Depuis, la XIVe armée est restée, bien que les craintes de voir des chars moldaves traverser le fleuve Nistru relèvent du fantasme. Tout d’abord, l’armée moldave ne compte que 6000 hommes et ne dispose pas de chars. Ensuite aucun parti politique en Moldavie ne soutient aujourd’hui le projet d’une "invasion". Tous souhaitent que soient enfin respectés les accords conclus en 1992 entre le président moldave Mircea Snegur et son homologue russe Boris Eltsine octroyant une grande autonomie à la région mais au sein de la Moldavie. Et tous sont favorables à une résolution de ce conflit gelé à travers les négociations laborieuses auxquelles participent depuis des années Chisinau, Tiraspol, Moscou, Kiev, l’OSCE mais aussi les Etats-Unis et l’UE en tant qu’observateurs.

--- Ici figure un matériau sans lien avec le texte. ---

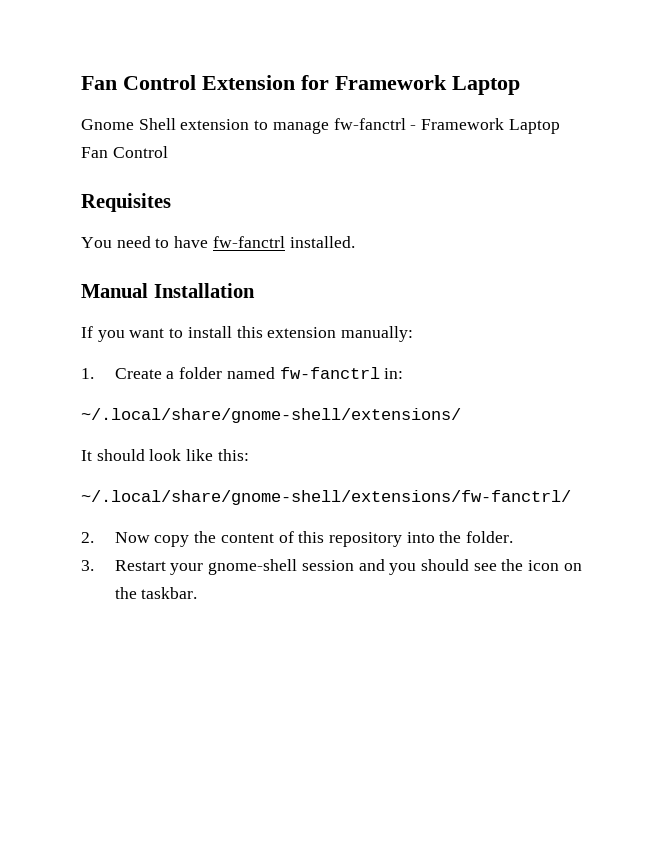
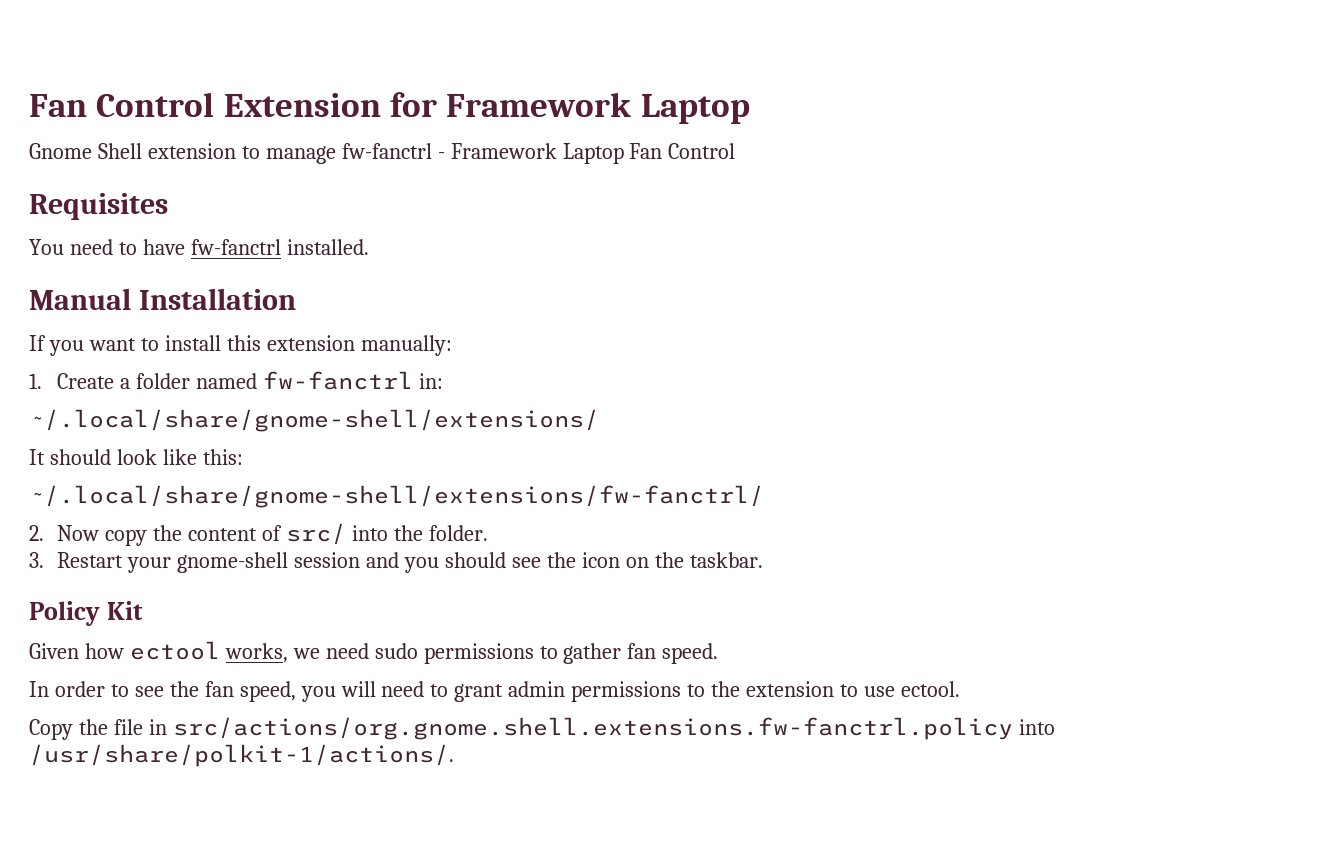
- 2. Now copy the content of this repository into the folder.
+ 2. Now copy the content of src/ into the folder.
+ Policy Kit
+ Given how ectool works, we need sudo permissions to gather fan speed.
+ In order to see the fan speed, you will need to grant admin permissions to the extension to use ectool.
+ Copy the file in src/actions/org.gnome.shell.extensions.fw-fanctrl.policy into /usr/share/polkit-1/actions/.

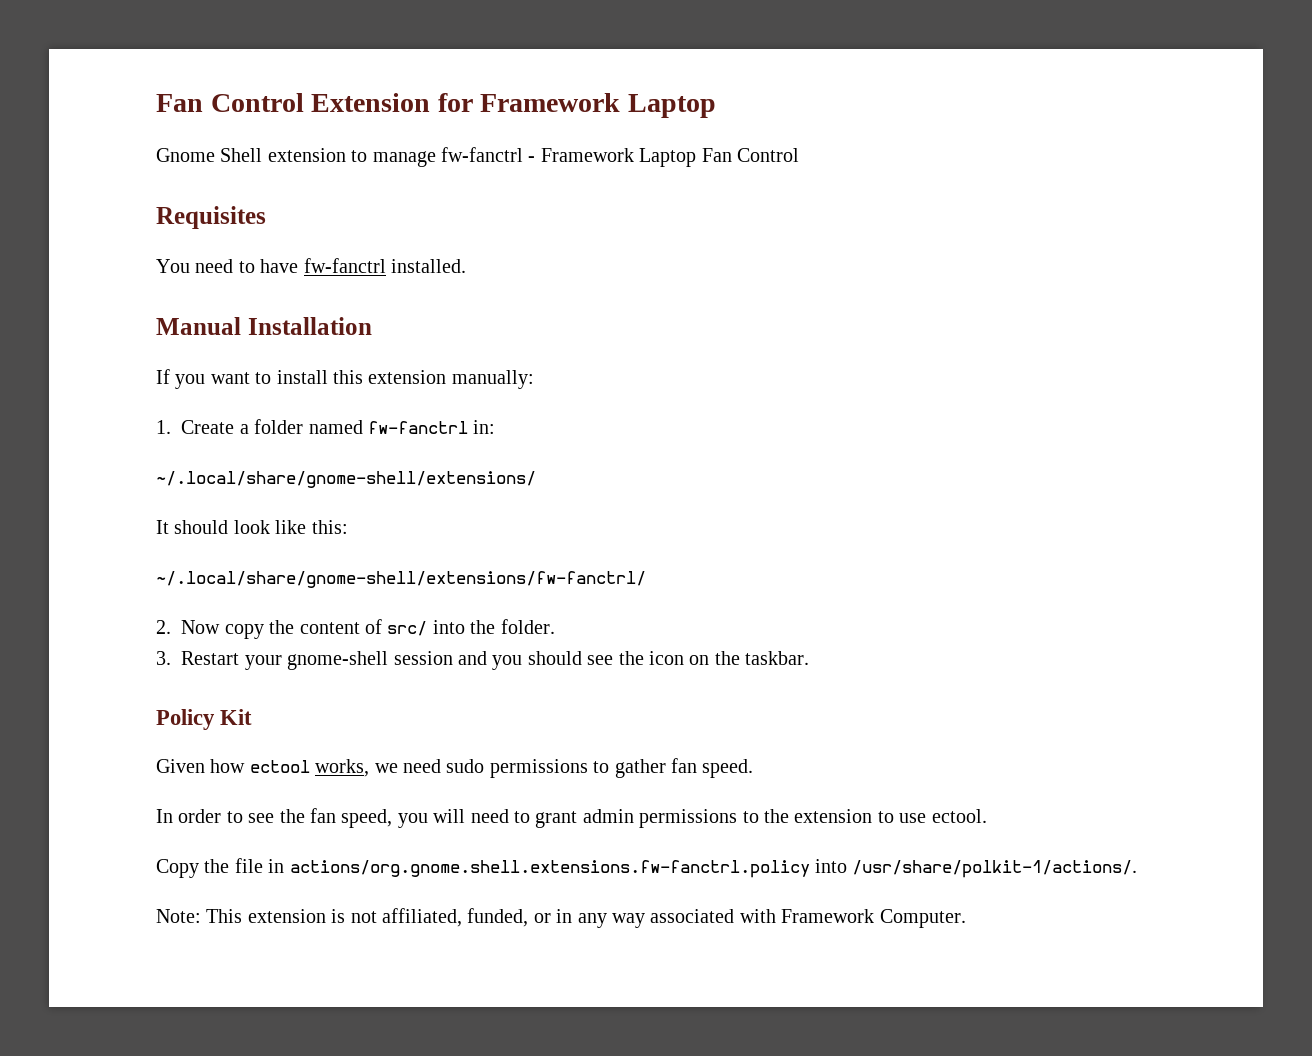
- Copy the file in src/actions/org.gnome.shell.extensions.fw-fanctrl.policy into /usr/share/polkit-1/actions/.
+ Copy the file in actions/org.gnome.shell.extensions.fw-fanctrl.policy into /usr/share/polkit-1/actions/.
+ Note: This extension is not affiliated, funded, or in any way associated with Framework Computer.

Dans une Transnistrie exsangue où fleurissent les trafics d’armes, d’uranium et d’êtres humains, Moscou accorde aussi des subventions et des ressources naturelles au régime séparatiste ainsi que des passeports pour ses ressortissants dont un tiers sont russes, un tiers ukrainiens et un tiers roumains. Mais malgré ce soutien, elle n’a jamais reconnu la région comme un Etat indépendant et a toujours rejeté les appels de ses dirigeants à intégrer la Russie. En 2009, elle s’était par exemple déclarée fort embarrassée après la tentative de Tiraspol d’ériger le drapeau russe en emblème national, ce qui apparaissait comme une aberration en droit international.

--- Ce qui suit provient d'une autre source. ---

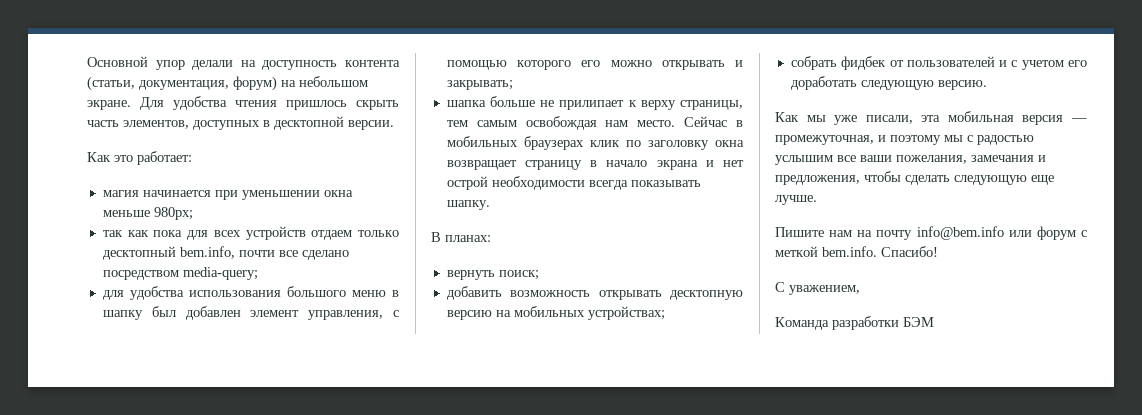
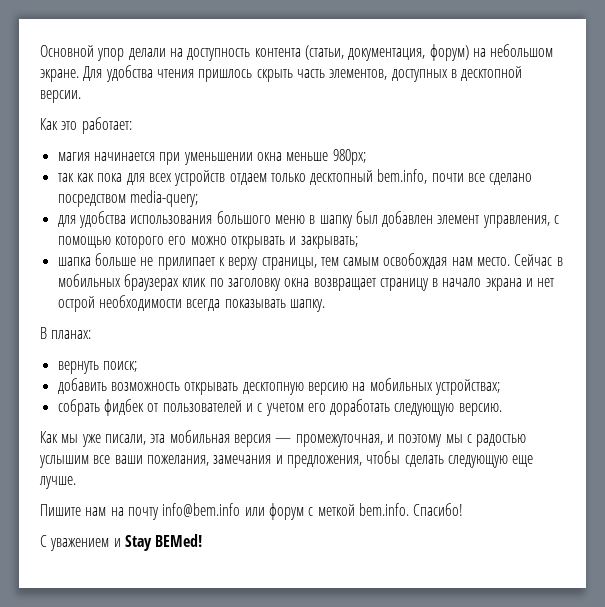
- С уважением,
- Команда разработки БЭМ
+ С уважением и Stay BEMed!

Si la Russie avait dû intervenir militairement en Moldavie, elle l’aurait probablement fait en avril 2009, lorsque de violentes manifestations ont éclaté à Chișinău après une victoire contestée des communistes aux élections législatives. Sous l’égide du président de l’époque Vladimir Voronine, le PC moldave entretenait jusqu’alors de bonnes relations avec Moscou, tout en œuvrant largement pour un rapprochement avec l’UE. Un équilibre qu’ont fait volé en éclats les dirigeants de l’Alliance pour l’intégration européenne (AIE) qui lui ont succédé. Cette coalition entre les libéraux, les démocrates, les libéraux-démocrates et l’Alliance Notre Moldavie a multiplié les provocations envers la Russie, concevant l’adhésion à l’UE comme le meilleur moyen de sortir de son giron. Mais les autorités russes avaient déjà pris conscience il y a des années que ce rapprochement était déjà très avancé puisque même leurs alliés communistes l’avaient favorisé.

Quatorze mois après l’annexion de la Crimée , les combats font toujours rage dans le Dombass mais force est de constater que la Russie n’a pas annexé la Transnistrie. Elle a même réduit considérablement son aide au régime séparatiste car son économie souffre beaucoup des sanctions internationales décidées contre elle. Bien sûr, elle continue de menacer les autorités de Chișinău qui réclament en vain une adhésion "en urgence" à l’UE et à l’Otan. Mais c’est essentiellement pour empêcher leur ruée vers l’Ouest. Y arrivera-t-elle ? Peut-être Hergé a-t-il la réponse dans l’une de ses "sept boules de cristal".